Obtaining precise data in real-life situations is not always possible, so bounded (interval), ordinal, and ratio-bounded data are often used in applications [3, 4]. This precise data assumption can, in some cases, limit the applications of conventional DEA models. Cooper et al. [5] first introduced the imprecise (interval) DEA (IDEA) to cope with imprecise data, and many scholars have since contributed to the theoretical development of this method. Despotis and Smirlis [6] transformed a CCR model to handle interval data, and it gave a natural outcome in the form of lower and upper bounds of efficiency scores. However, the transformation was only applied to variables. Entani et al. [7] formulated dual models of the IDEA with an interval efficiency obtained from both optimistic and pessimistic viewpoints. Based on this, Wang et al. [8] developed a pair of interval models to convert ordinal preference information and fuzzy data into interval data through scale transformation and an α-level set, respectively. Wang et al. [9] further introduced a virtual anti-ideal DMU into a bounded DEA model to unify the best and the worst relative efficiencies under optimistic and pessimistic situations. However, Azizi and Jahed [10] pointed out that this assumed virtual anti-ideal DMU will make no sense when the input is zero and proposed a pair of improved IDEA models that make it possible to conduct a DEA analysis using the concepts of the best and worst relative efficiencies. Toloo et al. [11] constructed a pair of IDEA models based on pessimistic and optimistic standpoints to identify the unique status of each imprecise dual-role factor. Amir et al. [12] addressed the managerial and technical issues in allocating weights and in handling imprecise data through a total cost of ownership- (TCO-) based DEA approach. However, these models are not slack-based and can only deal with nonnegative data, indicating that these models can only measure radial efficiency with nonnegative data.

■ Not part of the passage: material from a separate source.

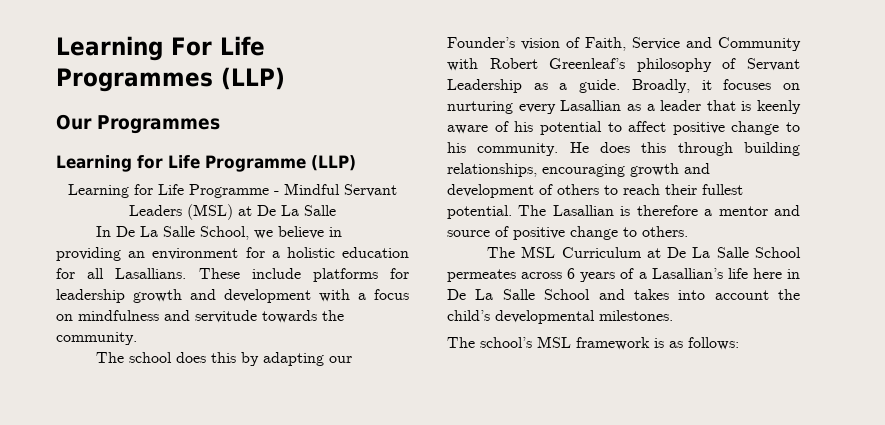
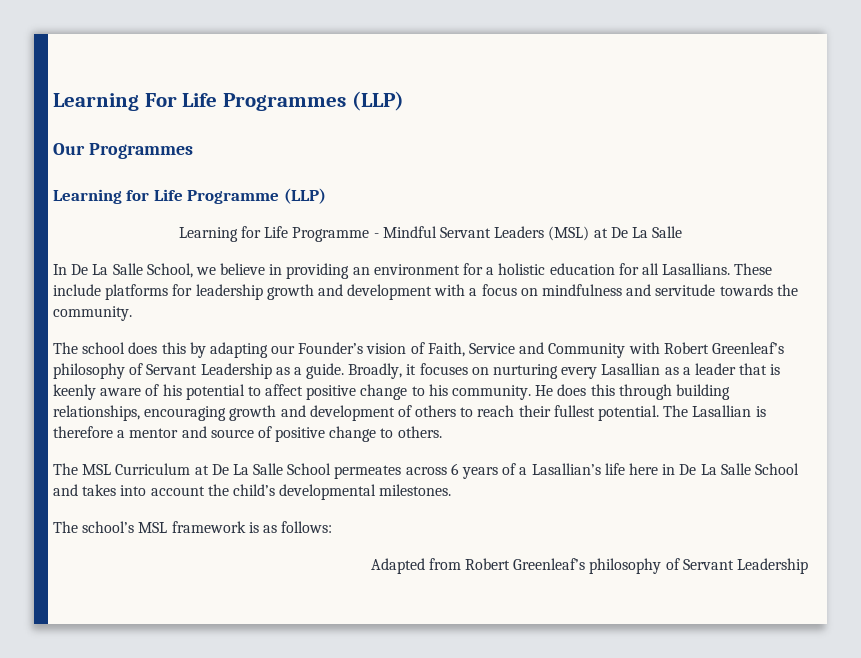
+ Adapted from Robert Greenleaf’s philosophy of Servant Leadership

In addition to the assumption of precise data, conventional DEA models assume that all DMU inputs and outputs are nonnegative. However, this is not always possible in real-life problems when loss occurs, such as with profit or noninterest income. Traditionally, negative data are eliminated or transformed to positive through data transformation [13, 14]. However, eliminating the negative data will lose some DMU information, and the solution of the object function will be affected through the data transformation. Pastor [15] was the first to use the translation invariance property of DEA models when addressing negative data, which does not require the data to be eliminated or transformed. Halme et al. [16] introduced the property to radial models for dealing with interval data, including negative data. Hatamimarbini et al. [17] developed the interval semioriented radial measure (SORM) model to evaluate efficiency in the presence of interval data without sign restrictions. Cheng et al. [18] developed a variant of radial measure (VRM) to address variables, which could be negative or nonnegative, for different DMUs, but the efficiencies produced by the input-oriented VRM model may be negative [19] and those from the output-oriented VRM model can be in the range of [0.5, 1] [20]. To avoid such drawbacks, Tung [20] further defined two efficiency measures for input-oriented and output-oriented VRM models. Although the models mentioned above can deal with negative data, and some are translation-invariant and/or unit-invariant, they are still not slack-based models and ignore the inefficiency caused by nonradial slacks.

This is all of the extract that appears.